[Before-and-after change data]

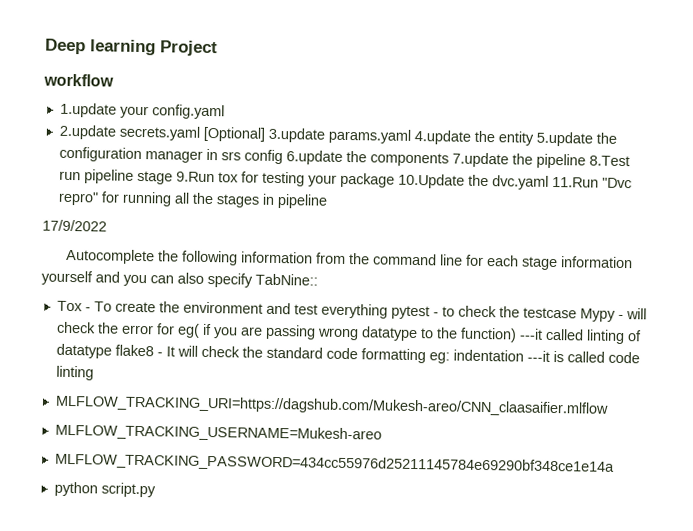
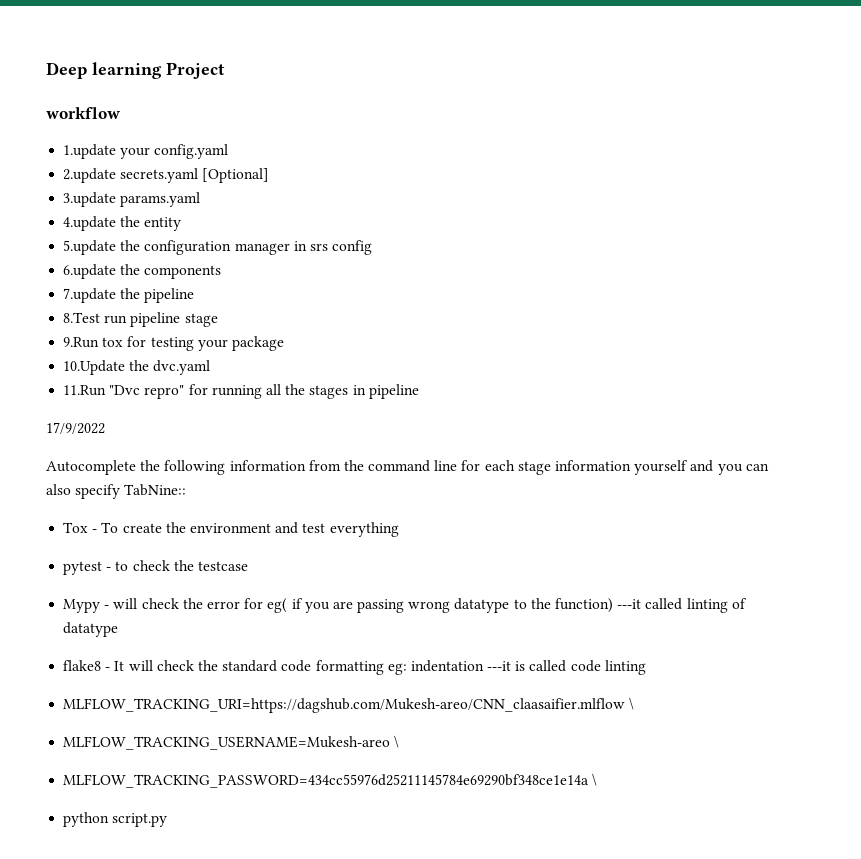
(265, 134) none -> (270, 175) //
(411, 136) none -> (201, 199) //
(534, 138) none -> (182, 224) //
(283, 157) none -> (373, 247) //
(449, 159) none -> (222, 272) //
(586, 161) none -> (195, 295) //
(173, 177) none -> (218, 320) //
(395, 180) none -> (284, 343) //
(549, 182) none -> (211, 367) //
(388, 311) none -> (399, 529) //
(577, 313) none -> (248, 566) //
(112, 351) none -> (119, 629) //
(609, 405) none -> [629,697,635,710] \
(382, 433) none -> [394,735,400,748] \
(615, 463) none -> [592,773,598,786] \

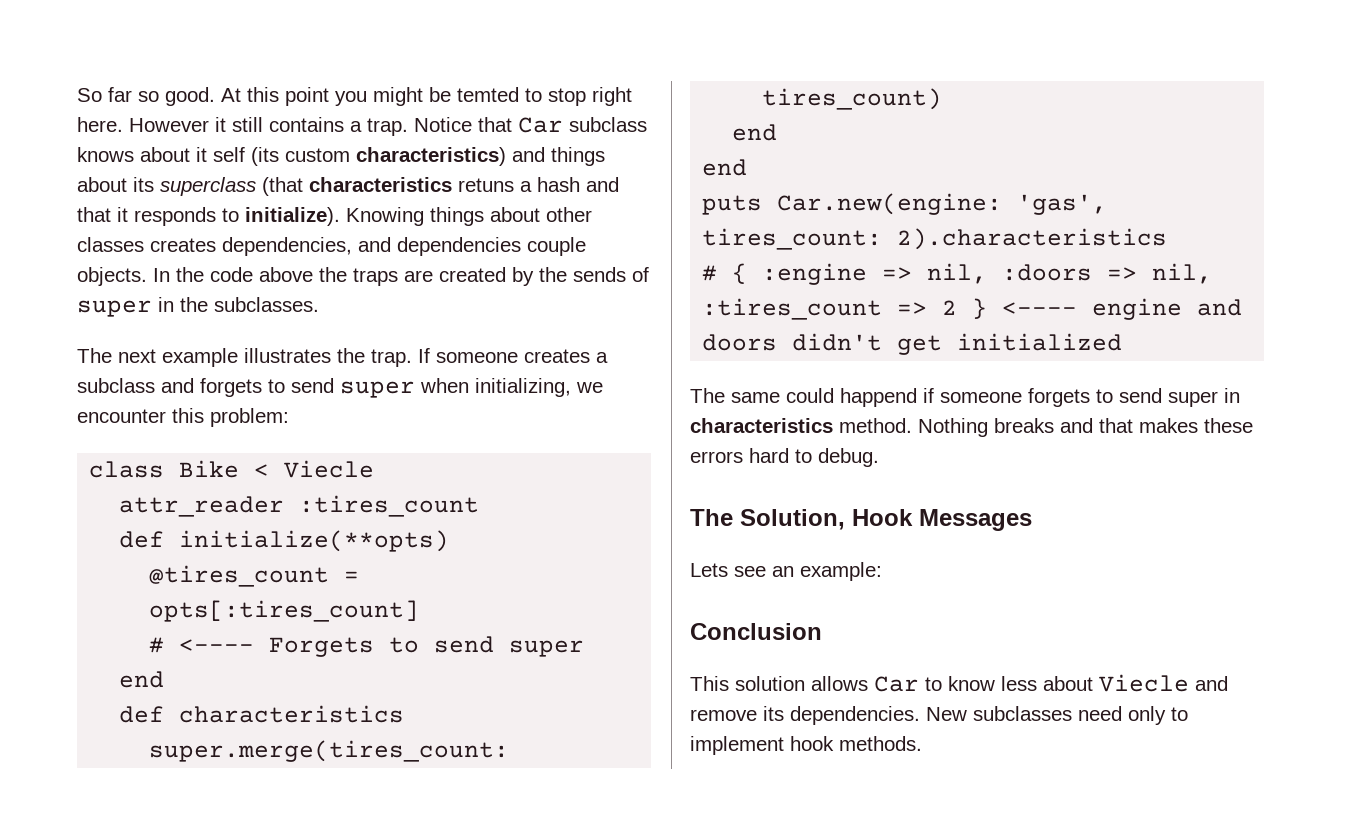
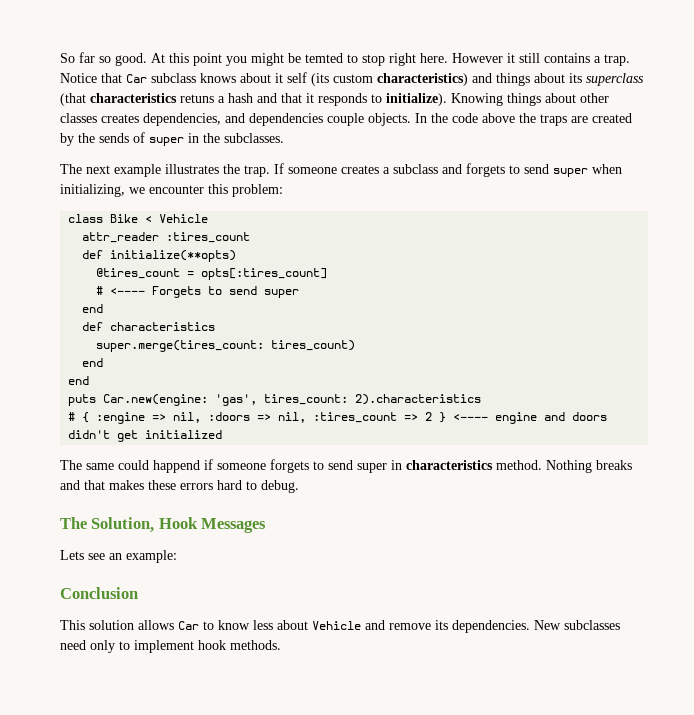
[284,460,375,478] Viecle -> [159,214,209,223] Vehicle
[1099,674,1189,692] Viecle -> [312,621,361,630] Vehicle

### Task statement
If a line above holds the string "Vehicle", count it; give the final total as the only output.

### Problem solution
2